* _WHAT THE TASK ASKS_:
Repeat, word for word, all the data that follows, and exclude the pictures.

[Entries taken from a collection]
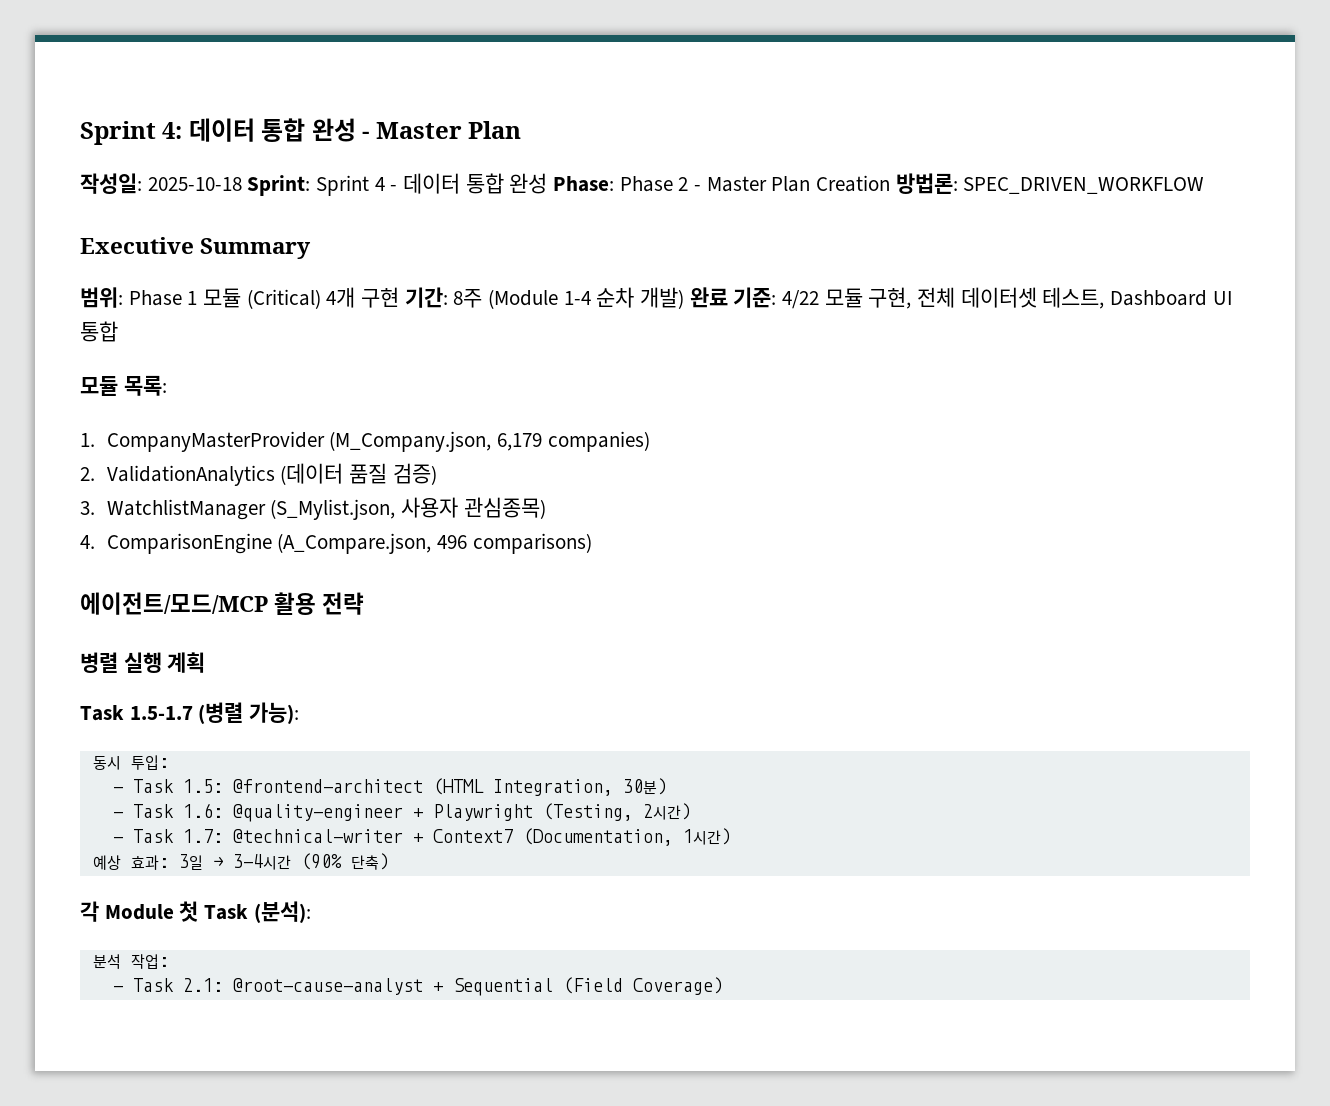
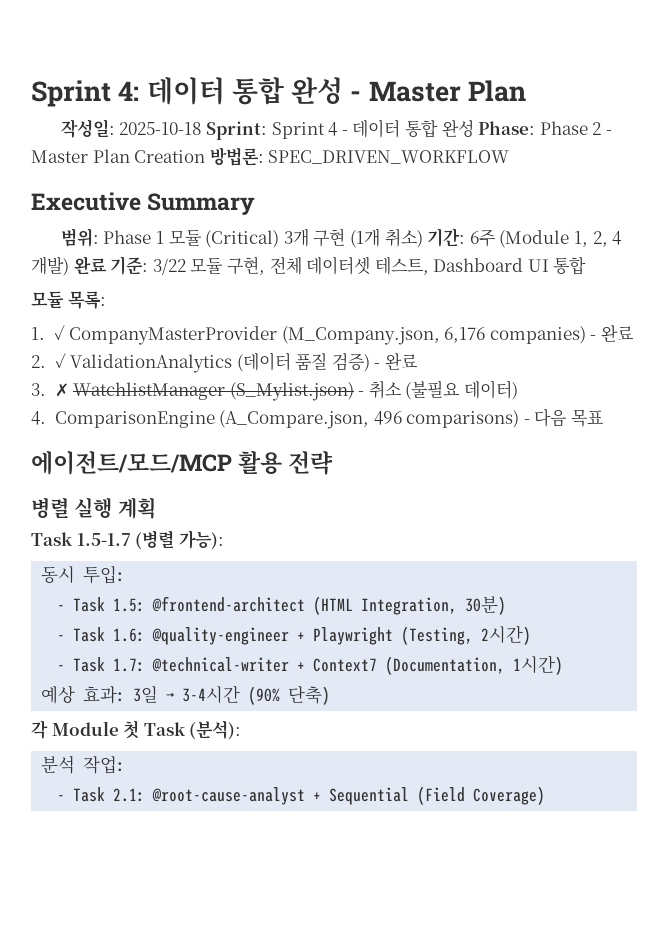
- 범위: Phase 1 모듈 (Critical) 4개 구현 기간: 8주 (Module 1-4 순차 개발) 완료 기준: 4/22 모듈 구현, 전체 데이터셋 테스트, Dashboard UI 통합
+ 범위: Phase 1 모듈 (Critical) 3개 구현 (1개 취소) 기간: 6주 (Module 1, 2, 4 개발) 완료 기준: 3/22 모듈 구현, 전체 데이터셋 테스트, Dashboard UI 통합
- 1. CompanyMasterProvider (M_Company.json, 6,179 companies)
+ 1. ✓ CompanyMasterProvider (M_Company.json, 6,176 companies) - 완료
- 2. ValidationAnalytics (데이터 품질 검증)
+ 2. ✓ ValidationAnalytics (데이터 품질 검증) - 완료
- 3. WatchlistManager (S_Mylist.json, 사용자 관심종목)
+ 3. ✗ WatchlistManager (S_Mylist.json) - 취소 (불필요 데이터)
- 4. ComparisonEngine (A_Compare.json, 496 comparisons)
+ 4. ComparisonEngine (A_Compare.json, 496 comparisons) - 다음 목표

* _EXERCISE RESULT_:
- 범위: Phase 1 모듈 (Critical) 4개 구현 기간: 8주 (Module 1-4 순차 개발) 완료 기준: 4/22 모듈 구현, 전체 데이터셋 테스트, Dashboard UI 통합
+ 범위: Phase 1 모듈 (Critical) 3개 구현 (1개 취소) 기간: 6주 (Module 1, 2, 4 개발) 완료 기준: 3/22 모듈 구현, 전체 데이터셋 테스트, Dashboard UI 통합
- 1. CompanyMasterProvider (M_Company.json, 6,179 companies)
+ 1. ✓ CompanyMasterProvider (M_Company.json, 6,176 companies) - 완료
- 2. ValidationAnalytics (데이터 품질 검증)
+ 2. ✓ ValidationAnalytics (데이터 품질 검증) - 완료
- 3. WatchlistManager (S_Mylist.json, 사용자 관심종목)
+ 3. ✗ WatchlistManager (S_Mylist.json) - 취소 (불필요 데이터)
- 4. ComparisonEngine (A_Compare.json, 496 comparisons)
+ 4. ComparisonEngine (A_Compare.json, 496 comparisons) - 다음 목표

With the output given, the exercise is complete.